Data:
======

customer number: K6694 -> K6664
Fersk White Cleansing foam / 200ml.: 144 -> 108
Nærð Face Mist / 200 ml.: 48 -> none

======

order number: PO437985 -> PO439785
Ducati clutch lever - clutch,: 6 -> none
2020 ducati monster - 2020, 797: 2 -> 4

======

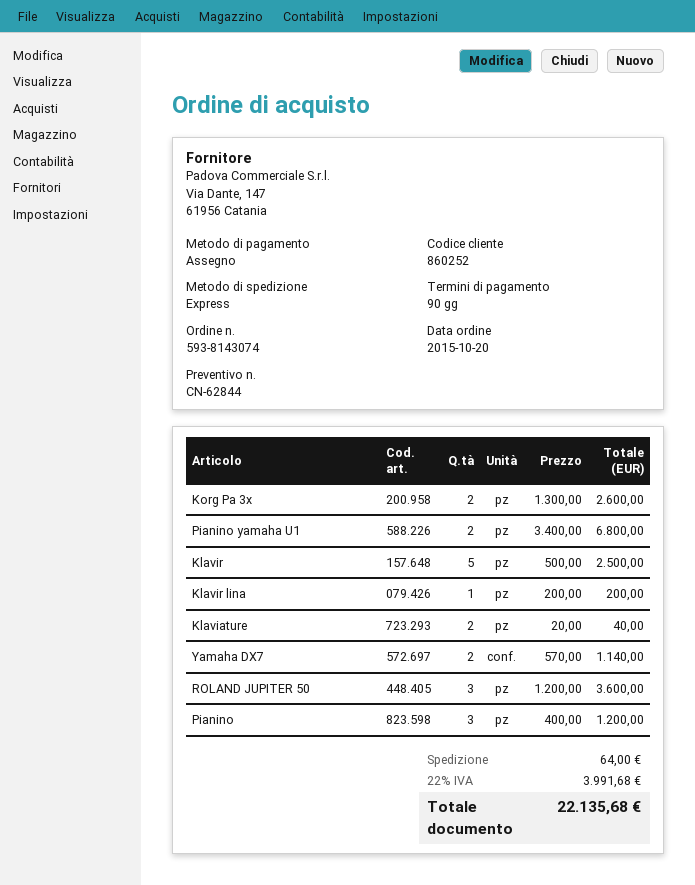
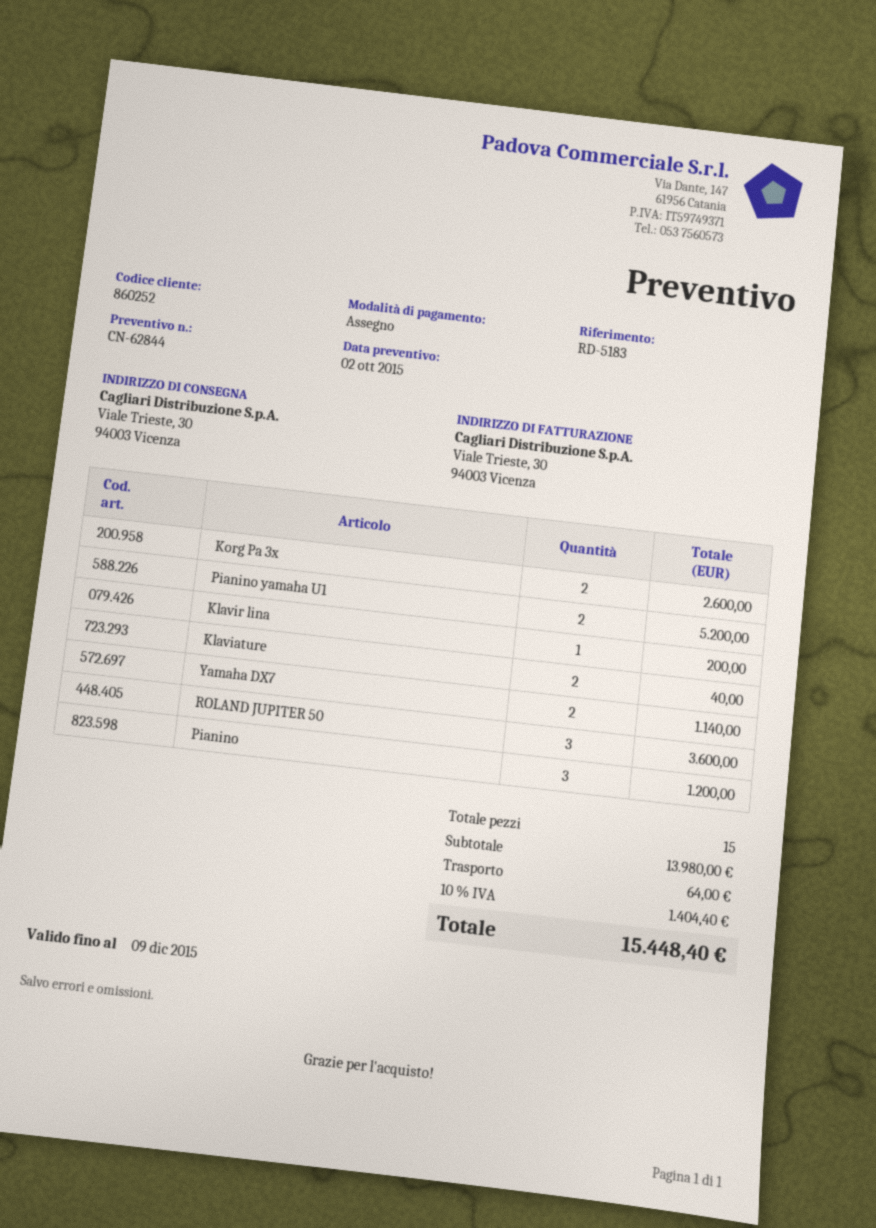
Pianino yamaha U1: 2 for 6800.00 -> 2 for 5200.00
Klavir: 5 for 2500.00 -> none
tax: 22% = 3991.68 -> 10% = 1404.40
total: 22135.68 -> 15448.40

======

Task instructions:
Of all the entries above, output exactly the lines between the one holding "order number: PO437985 -> PO439785" and the one holding "2020 ducati monster - 2020, 797: 2 -> 4", inclusive.

Result:
order number: PO437985 -> PO439785
Ducati clutch lever - clutch,: 6 -> none
2020 ducati monster - 2020, 797: 2 -> 4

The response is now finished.